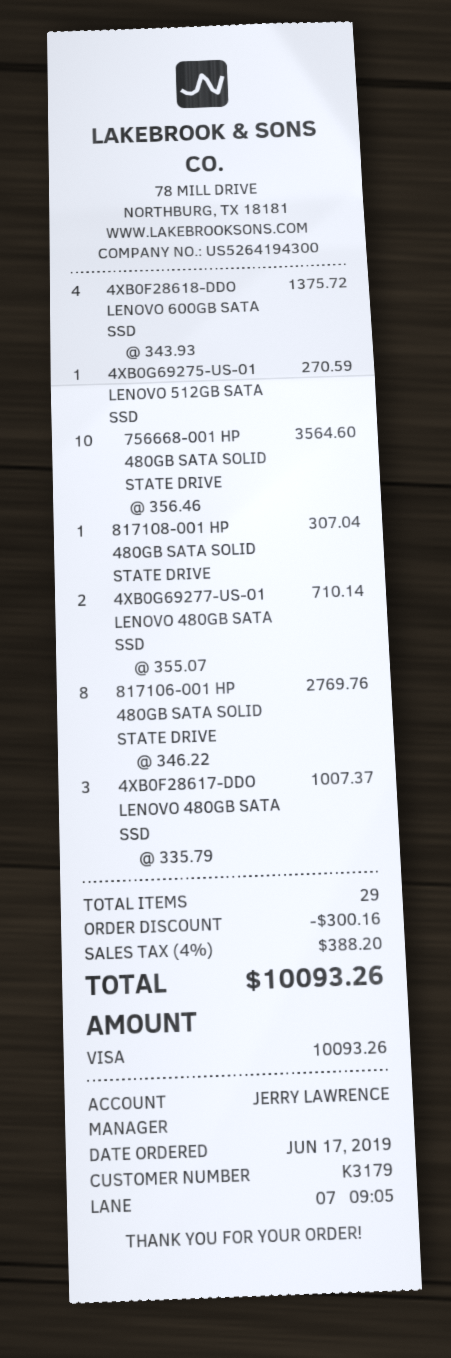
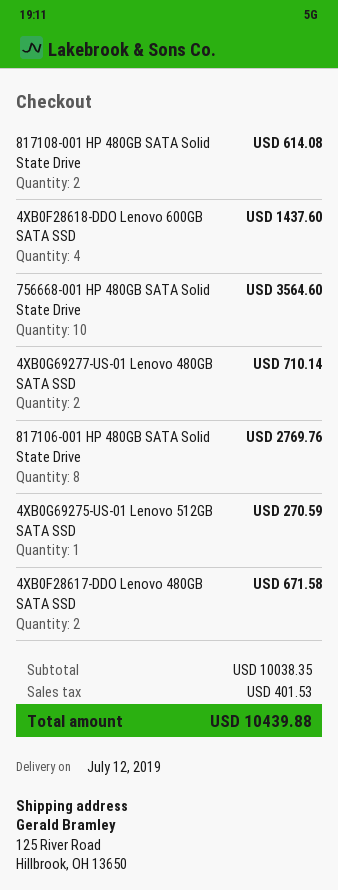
4XB0F28618-DDO LENOVO 600GB SATA SSD: 4 for 1375.72 -> 4 for 1437.60
817108-001 HP 480GB SATA SOLID STATE DRIVE: 1 for 307.04 -> 2 for 614.08
4XB0F28617-DDO LENOVO 480GB SATA SSD: 3 for 1007.37 -> 2 for 671.58
discount: 300.16 -> none
tax: 388.20 -> 401.53
total: 10093.26 -> 10439.88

• Task: From the line that contains "4XB0F28617-DDO LENOVO 480GB" to the last line of the data, write out each line exactly and add nothing.

• Your response:
4XB0F28617-DDO LENOVO 480GB SATA SSD: 3 for 1007.37 -> 2 for 671.58
discount: 300.16 -> none
tax: 388.20 -> 401.53
total: 10093.26 -> 10439.88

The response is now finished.